Records contained in a dataset.
● ● ● ●

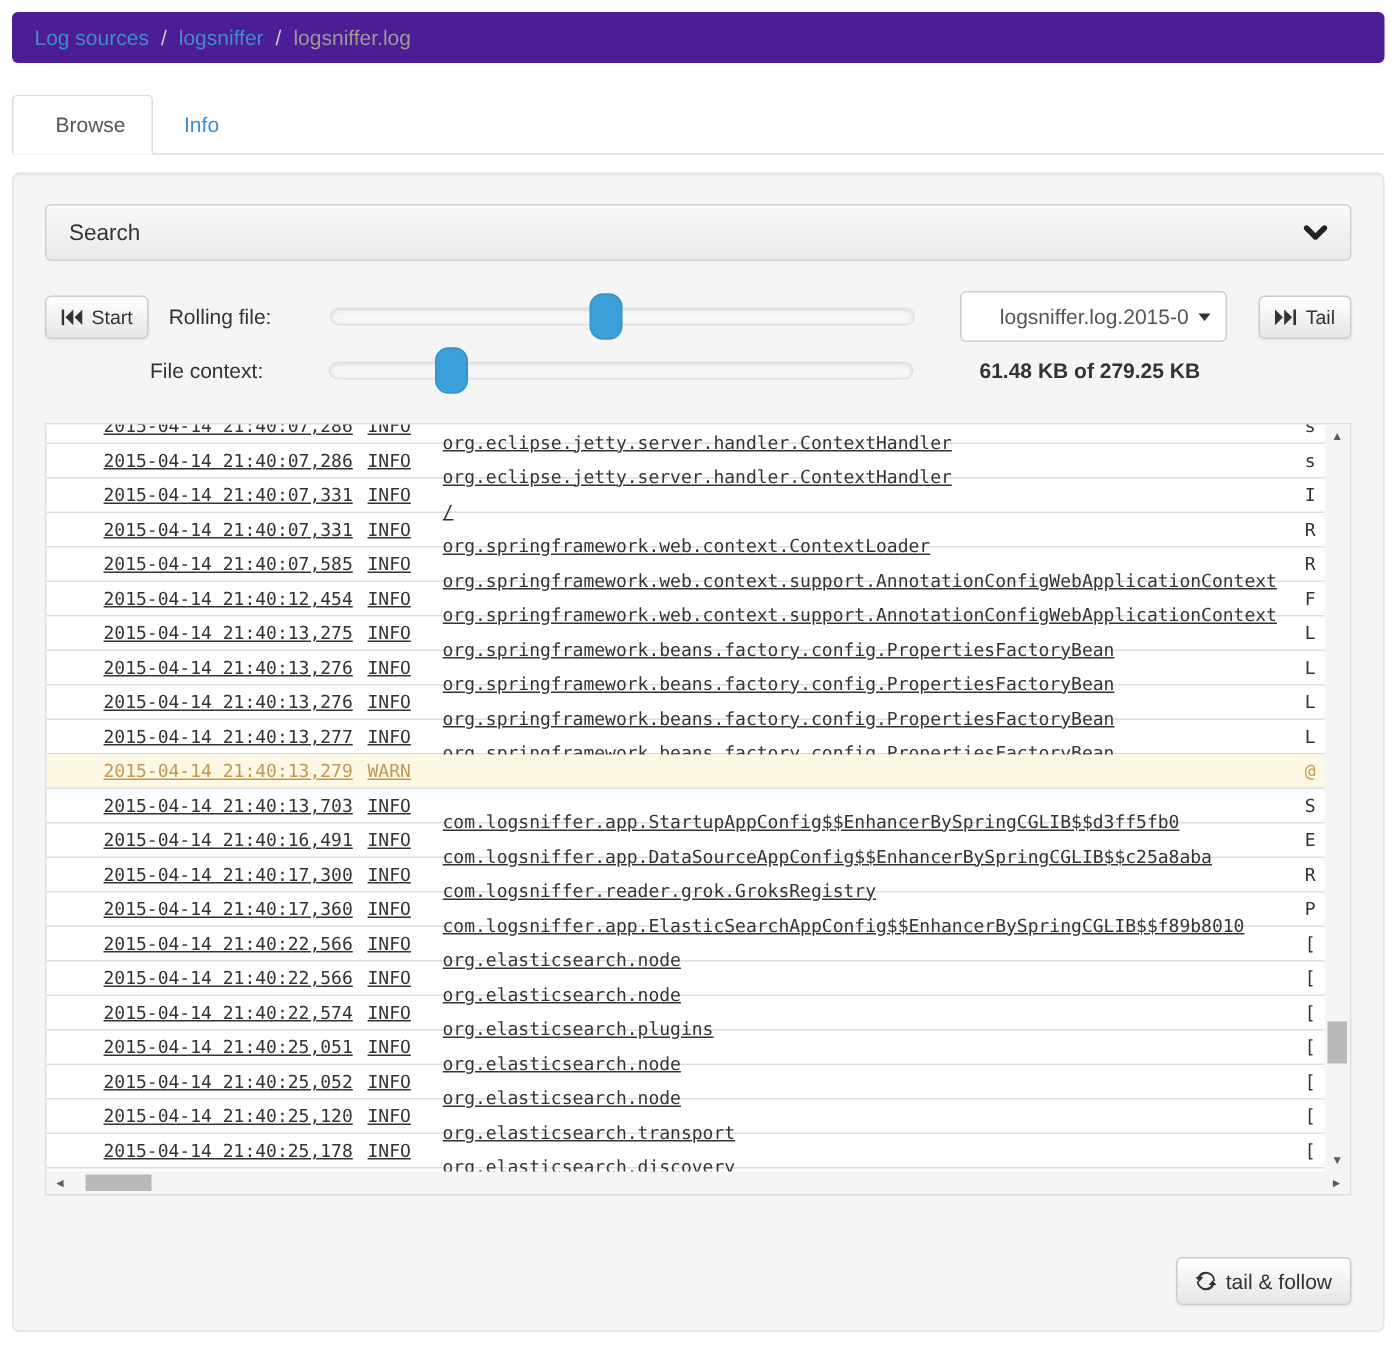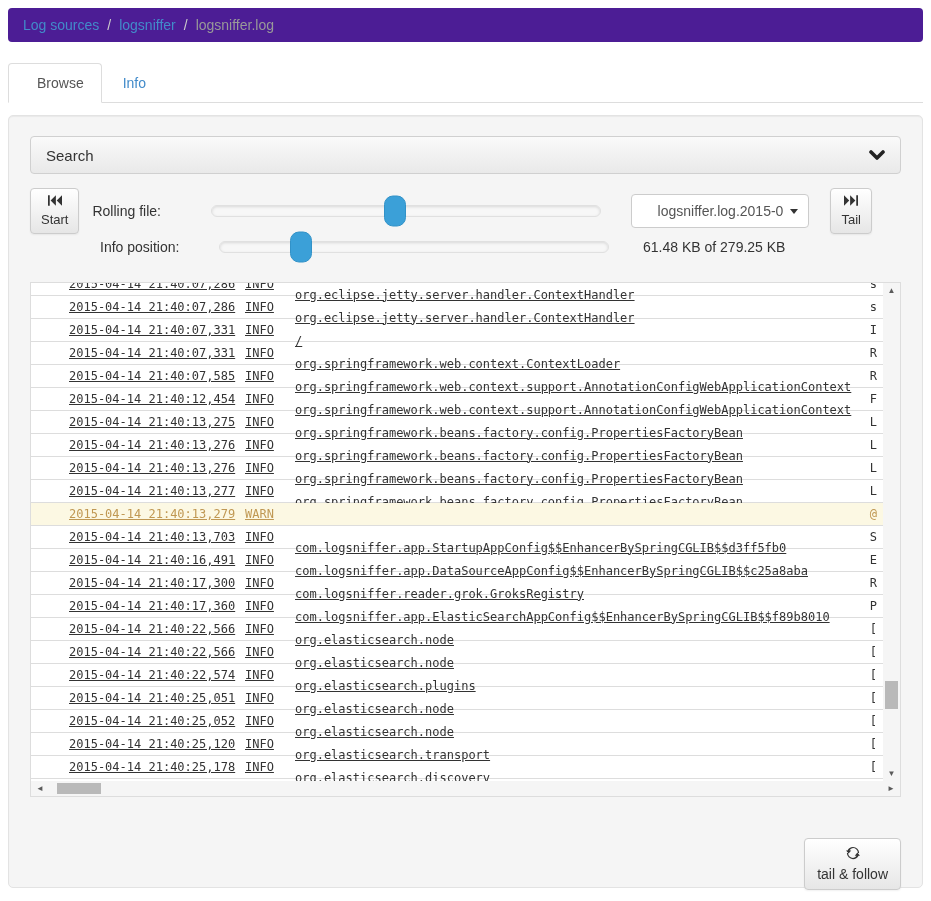--- a/index.html
+++ b/index.html
@@ -30,36 +30,36 @@
     padding:0 15px;font-size:15px;color:#333;cursor:pointer;box-sizing:border-box;}
   .search-header .chev{margin-left:auto;display:flex;align-items:center;}
 
   
   .controls{margin-top:20px;}
   .controls-row{display:flex;align-items:center;height:34px;}
   .controls-row + .controls-row{margin-top:2px;}
   .btn{background:linear-gradient(#ffffff,#e6e6e6);border:1px solid #ccc;border-radius:4px;
     color:#333;font-size:13px;display:inline-flex;align-items:center;gap:6px;cursor:pointer;
     padding:6px 10px;box-shadow:inset 0 1px 0 rgba(255,255,255,.25),0 1px 2px rgba(0,0,0,.06);
-    font-family:"Liberation Sans",sans-serif;flex-direction:column;}
+    font-family:"Liberation Sans",sans-serif;}
   .btn svg{display:block;}
   .ctl-label{font-size:14px;color:#333;}
   .lbl1{margin-left:13px;width:119px;}
   .spacer-btn{width:70px;flex:none;}
   .slider{position:relative;width:388px;height:10px;border-radius:10px;background:#f7f7f7;
     border:1px solid #e0e0e0;box-shadow:inset 0 1px 3px rgba(0,0,0,.12);cursor:pointer;flex:none;}
   .slider-thumb{position:absolute;top:50%;transform:translate(-50%,-50%);width:20px;height:29px;
     background:var(--thumb,#3ba0d8);border:1px solid #3292c8;border-radius:9px;cursor:grab;}
   .select-box{margin-left:30px;width:178px;height:34px;background:#fff;border:1px solid #ccc;
     border-radius:4px;display:flex;align-items:center;justify-content:center;color:#555;
     font-size:14px;position:relative;cursor:pointer;box-sizing:border-box;flex:none;}
   .select-caret{position:absolute;right:10px;top:14px;width:0;height:0;
     border-left:4px solid transparent;border-right:4px solid transparent;border-top:5px solid #333;}
   .tail-btn{margin-left:21px;}
-  .size-text{margin-left:34px;font-size:14px;color:#333;}
+  .size-text{margin-left:44px;font-size:14px;color:#333;font-weight:bold;}
 
   
   .log-viewport{margin-top:18px;position:relative;height:515px;background:#fff;
     border:1px solid #ddd;overflow:hidden;box-sizing:border-box;}
   .log-rows{position:absolute;top:-10px;left:0;right:17px;}
   .log-row{height:23px;box-sizing:border-box;border-bottom:1px solid #ddd;display:flex;
     align-items:center;padding-left:38px;font-family:"DejaVu Sans Mono",monospace;font-size:12px;
     color:#333;position:relative;white-space:nowrap;cursor:pointer;text-decoration:underline;}
   .log-row .col-ts{width:176px;flex:none;}
   .log-row .col-level{width:50px;flex:none;}
@@ -134,21 +134,21 @@
           <span>
             <svg width="14" height="11" viewBox="0 0 16 12" fill="#333">
               <path d="M0 0 L6 6 L0 12 Z M7 0 L13 6 L7 12 Z M14 0h2v12h-2z"></path>
             </svg>
           </span>
           <span>Tail</span>
         </button>
       </div>
       <div class="controls-row">
         <span class="spacer-btn"></span>
-        <span class="ctl-label" style="width:119px;">Info position:</span>
+        <span class="ctl-label" style="width:119px;">File context:</span>
         <div class="slider">
           <div class="slider-thumb" style="left: 21%;"></div>
         </div>
         <span class="size-text">61.48 KB of 279.25 KB</span>
       </div>
     </div>
 
     <div class="log-viewport">
       <div class="log-rows">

● ● ● ●

Problem requirements.
Copy each line from the data that features the string "cursor".

Response to this task.
     padding:0 15px;font-size:15px;color:#333;cursor:pointer;box-sizing:border-box;}
     color:#333;font-size:13px;display:inline-flex;align-items:center;gap:6px;cursor:pointer;
     border:1px solid #e0e0e0;box-shadow:inset 0 1px 3px rgba(0,0,0,.12);cursor:pointer;flex:none;}
     background:var(--thumb,#3ba0d8);border:1px solid #3292c8;border-radius:9px;cursor:grab;}
     font-size:14px;position:relative;cursor:pointer;box-sizing:border-box;flex:none;}
     color:#333;position:relative;white-space:nowrap;cursor:pointer;text-decoration:underline;}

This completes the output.